Holly (Joseph Cotten) es un hombre que queda atrapado en una trama que no logra descifrar. Holly Martins es la personificación de todos los hombres honestos que no logran comprender los cambios morales que se han producido. ¿Cómo alguien va a adulterar medicamentos? ¿Es posible tanta maldad? ¿Hasta dónde llega el hombre para ganar dinero? Los valores morales son destruidos. Esta destrucción es la que contempla Holly Martins, sin entenderla. Harry Lime (Orson Welles) es el hombre del mundo nuevo. El hombre dispuesto a todo para obtener beneficios. No le importa la vida ajena, ni la amistad, ni el amor. Harry Lime es un malvado y es todos los hombres malvados. En Harry Lime habitan todos los hombres que, anteponiendo el dinero, destruyen todos los valores morales. El único valor es el éxito. A costa de lo que sea. Una guerra ha asolado al mundo. Algo nuevo comienza. Un mundo lleno de hombre como Harry Lime.

Como en “Larga es la noche”, donde los valores morales impiden que la gente entregue a Johnny McQuenn a la policía, porque no hay mayor denigración que la de ser un delator, que la de entregar a un hombre, como Judas a Jesús, Anna desprecia a Holly Martins no porque haya matado a su amigo sino porque lo ha delatado.

El papel de Orson Welles es pequeño en la película. Es un papel secundario. Sin embargo, toda la acción gira en torno a la figura de Harry Line. Cuando Korda y Selnicks le ofrecieron el papel a Orson Welles le pidieron disculpas por si se sentía ofendido al pretender que hiciera una actuación secundaria. Welles, finalizada la película, contó esto y dijo: “¿Pedirme disculpas por ofrecerme el papel más importante de la historia del cine? Harry Lime es el modelo del hombre que abundará en el futuro, alguien que desconoce todos los valores morales, sin escrúpulos, y que tiene el dinero como dios”.

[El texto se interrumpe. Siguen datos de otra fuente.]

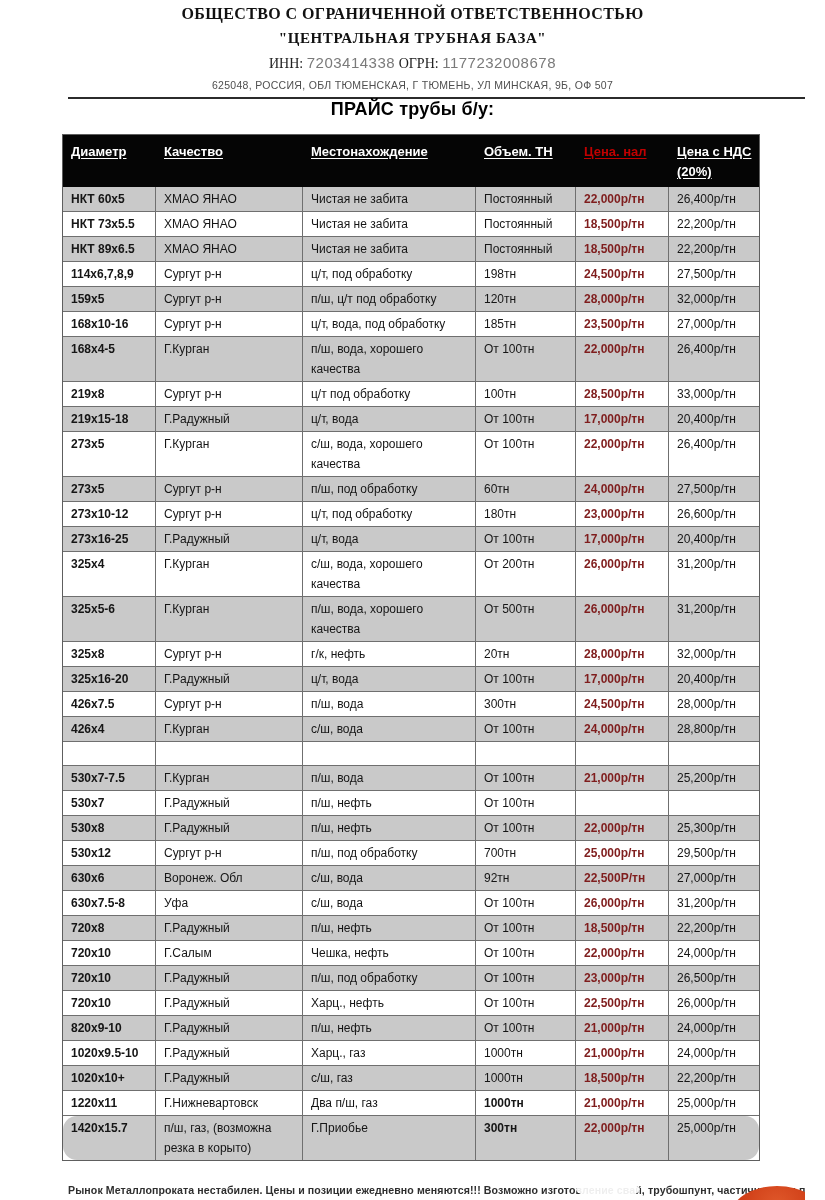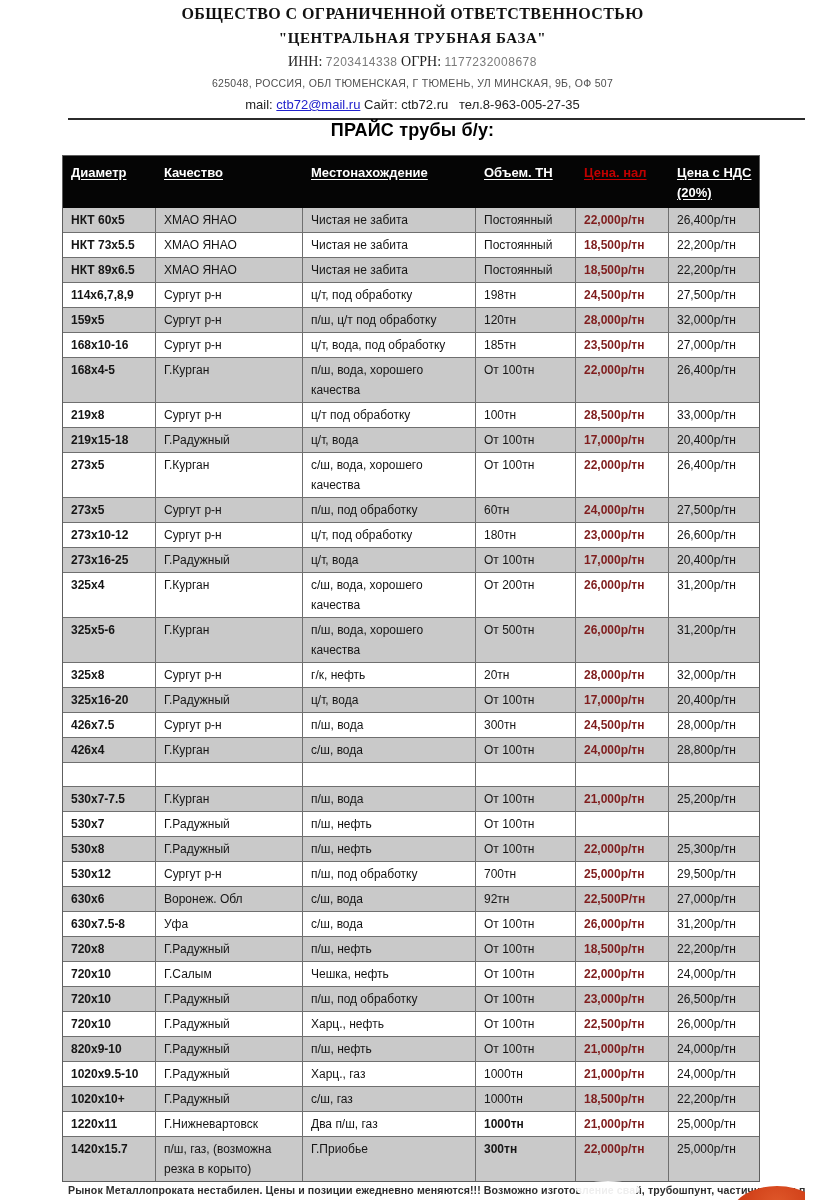--- a/index.html
+++ b/index.html
@@ -13,21 +13,21 @@
   .letterhead { padding-top:5px; text-align:center; }
   .co-line1 {
     font-family:"Liberation Serif", serif; font-weight:bold;
     font-size:16px; letter-spacing:.4px; color:#111;
   }
   .co-line2 {
     font-family:"Liberation Serif", serif; font-weight:bold;
     font-size:15px; letter-spacing:.6px; color:#111; margin-top:7px;
   }
   .reg-line { margin-top:7px; font-family:"Liberation Serif", serif; font-size:14px; color:#222; }
-  .reg-num { font-family:"Liberation Sans", sans-serif; font-size:12px; color:#7a7a7a; letter-spacing:.5px; }
+  .reg-num { font-family:"Liberation Sans", sans-serif; font-size:15px; color:#7a7a7a; letter-spacing:.5px; }
   .addr-line { margin-top:7px; font-size:10.5px; color:#4f4f4f; letter-spacing:.3px; }
   .contact-line { margin-top:8px; font-size:13px; color:#222; }
   .email-link { color:#2222cc; text-decoration:underline; cursor:pointer; }
   .head-rule { margin:6px auto 0 48px; width:752px; border:none; border-top:2px solid #2b2b2b; }
   .doc-title { margin-top:0; font-size:18px; font-weight:bold; color:#000; letter-spacing:.2px; }
   
   .price-table {
     margin:14px 0 8px 42px; width:698px;
     border:1px solid #5e5e5e; font-size:12px;
   }
@@ -39,21 +39,21 @@
     padding:7px 8px 4px 8px; font-weight:bold; font-size:13px;
     text-decoration:underline; text-underline-offset:2px; line-height:20px;
   }
   .hcell.red { color:#c00000; }
   .hcell .h2line { display:block; }
   .trow {
     display:grid; grid-template-columns:93px 147px 173px 100px 93px 92px;
     background:#ffffff; border-bottom:1px solid #6f6f6f; min-height:24px;
   }
   .trow:nth-child(odd) { background:#c9c9c9; }
-  .trow:last-child { border-bottom:none; }
+  .trow:last-child { border-bottom:none;border-radius:14px; }
   .tcell {
     padding:2px 8px; line-height:20px; border-right:1px solid #6f6f6f;
     overflow:hidden; color:#151515;
   }
   .tcell:last-child { border-right:none; }
   .c-d { font-weight:bold; }
   .c-cash { color:#7f1d1d; font-weight:bold; }
   .c-vol.bold { font-weight:bold; }
   
   .footnote {
@@ -79,27 +79,20 @@
   <div class="letterhead">
     <div class="co-line1">ОБЩЕСТВО С ОГРАНИЧЕННОЙ ОТВЕТСТВЕННОСТЬЮ</div>
     <div class="co-line2">"ЦЕНТРАЛЬНАЯ ТРУБНАЯ БАЗА"</div>
     <div class="reg-line">
       <span>ИНН:</span>
       <span class="reg-num">7203414338</span>
       <span>ОГРН:</span>
       <span class="reg-num">1177232008678</span>
     </div>
     <div class="addr-line">625048, РОССИЯ, ОБЛ ТЮМЕНСКАЯ, Г ТЮМЕНЬ, УЛ МИНСКАЯ, 9Б, ОФ 507</div>
-    <div class="contact-line">
-      <span>mail:</span>
-      <span class="email-link">ctb72@mail.ru</span>
-      <span>Сайт:</span>
-      <span>ctb72.ru</span>&nbsp;&nbsp;
-      <span>тел.8-963-005-27-35</span>
-    </div>
     <hr class="head-rule">
     <div class="doc-title">ПРАЙС трубы б/у:</div>
   </div>
 
   <div class="price-table">
     <div class="thead">
       <div class="hcell">Диаметр</div>
       <div class="hcell">Качество</div>
       <div class="hcell">Местонахождение</div>
       <div class="hcell">Объем. ТН</div>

Para el título, Graham Greene se basó en un argumento de Platón, rebatido por Aristóteles. Si existe un hombre hay una Idea de hombre que lo precede. Aristóteles sostuvo que a esa Idea de hombre, para que se produzca, debe tener un tercer hombre que la origine. Y así hasta el infinito. Si hay un Harry Lime debe haber otros Harry Lime. Infinitos Harry Lime.

No es curioso que la película tuviera mucho éxito y que el disco con el tema principal vendiera cifras récords. Tampoco es curioso, si se lo piensa con cuidado, el muy buen recibimiento que tuvo el personaje de Harry Lime. En la radio inglesa, Orson Welles interpretó “Las aventuras de Harry Lime“, durante casi cuarenta capítulos. Años después, la televisión inglesa hizo una serie famosa, “El tercer hombre”, que se mantuvo en el aire varios años, y en la que Michael Rennie interpretó a Harry Lime.